Overdispersion and zero-inflation

Announcements

  • We will look at overdispersion and zero inflation

  • We will finish the linear model aspect of the course

  • When we are back we will talk about “Generalized Mixed effects Models” –> combine mixed effects and generalized linear models

  • These can also have zero inflation and overdispersion

  • Then we will talk about GAM’s. Very important topic!

  • Some classes for plotting, and data management

  • No class this Friday, but I will be in my office from ~10 to 3 pm

Poisson distribution

Poisson distribution

What happens when variance isn’t always \(\lambda_i\) ?

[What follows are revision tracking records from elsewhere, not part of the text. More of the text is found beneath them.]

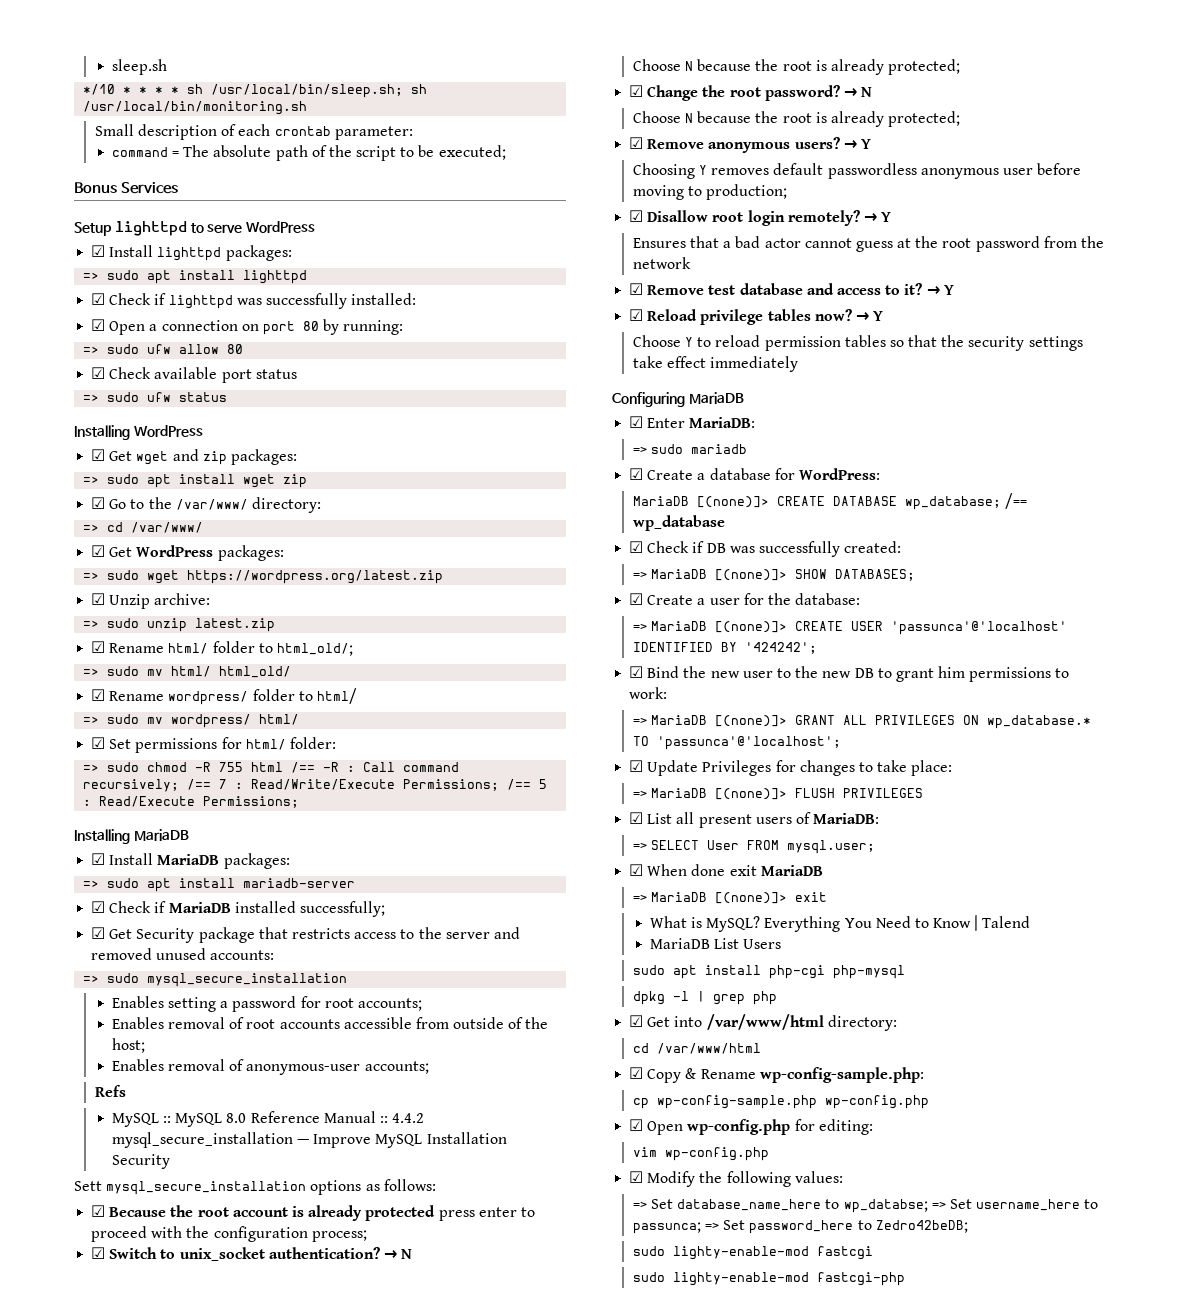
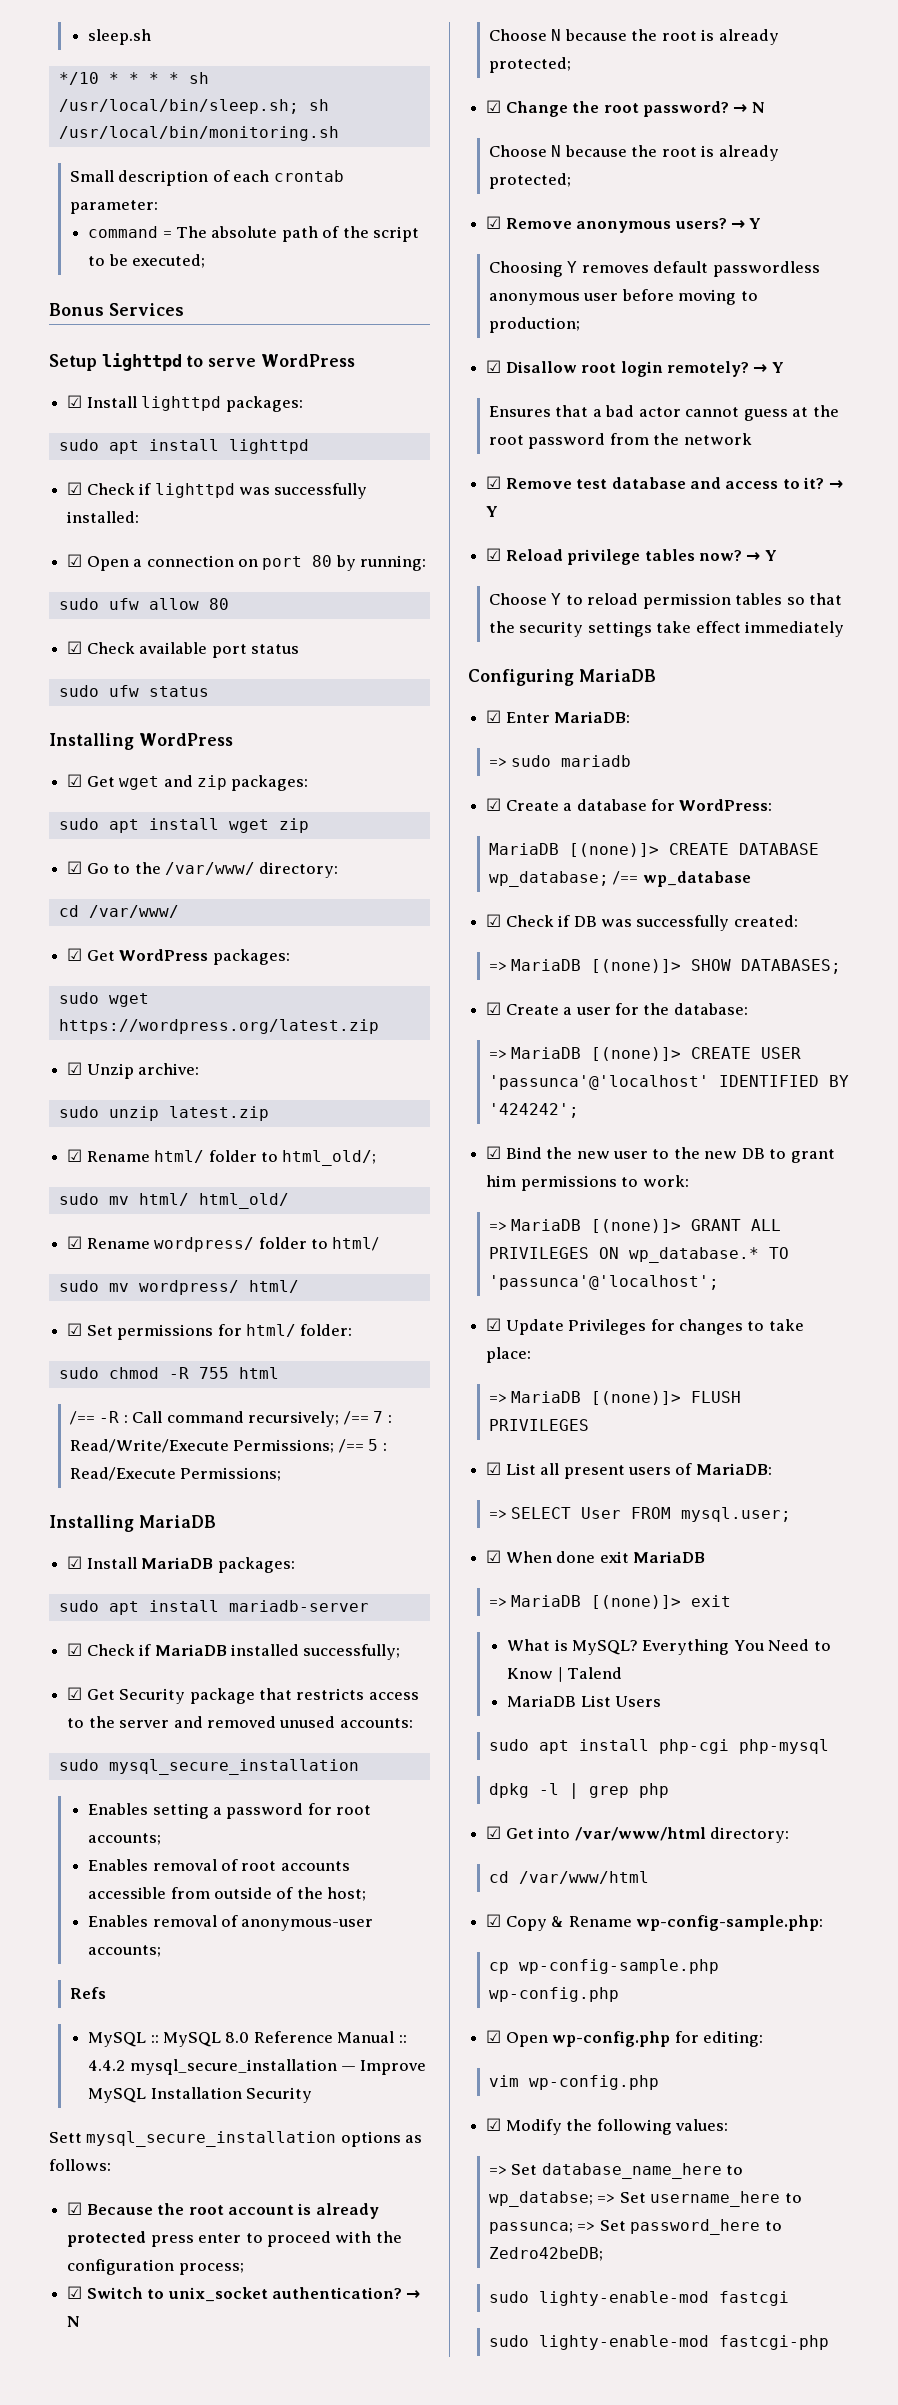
- => sudo apt install lighttpd
+ sudo apt install lighttpd
- => sudo ufw allow 80
+ sudo ufw allow 80
- => sudo ufw status
+ sudo ufw status
- => sudo apt install wget zip
+ sudo apt install wget zip
- => cd /var/www/
+ cd /var/www/
- => sudo wget https://wordpress.org/latest.zip
+ sudo wget https://wordpress.org/latest.zip
- => sudo unzip latest.zip
+ sudo unzip latest.zip
- => sudo mv html/ html_old/
+ sudo mv html/ html_old/
- => sudo mv wordpress/ html/
+ sudo mv wordpress/ html/
- => sudo chmod -R 755 html /== -R : Call command recursively; /== 7 : Read/Write/Execute Permissions; /== 5 : Read/Execute Permissions;
+ sudo chmod -R 755 html
+ /== -R : Call command recursively; /== 7 : Read/Write/Execute Permissions; /== 5 : Read/Execute Permissions;
- => sudo apt install mariadb-server
+ sudo apt install mariadb-server
- => sudo mysql_secure_installation
+ sudo mysql_secure_installation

  • Poisson assumes that the mean \(\lambda_i\) is equal to the variance \(Var(y_i|x_i) = \lambda_i\)
  • This very rarely happens!
  • Usually \(Var(y_i|x_i) > \lambda_i\): overdispersion
  • We need to correct for this

What causes overdispersion?

  • Omission of important variables

  • Measurement error

  • Data

  • CLUSTERING!!!!

  • Random effects

  • Outliers

  • etc

Poisson and zeroes

  • Another issue with the Poisson distribution is the number of zeroes

  • Oftentimes we observe more zeroes than expected by the Poisson distribution

  • We call this zero inflation

Reasons for zero-inflation

  • Structural (or process) zeroes

  • Imagine you are looking at the abundance of a wild vine 🍃 in the Smokies.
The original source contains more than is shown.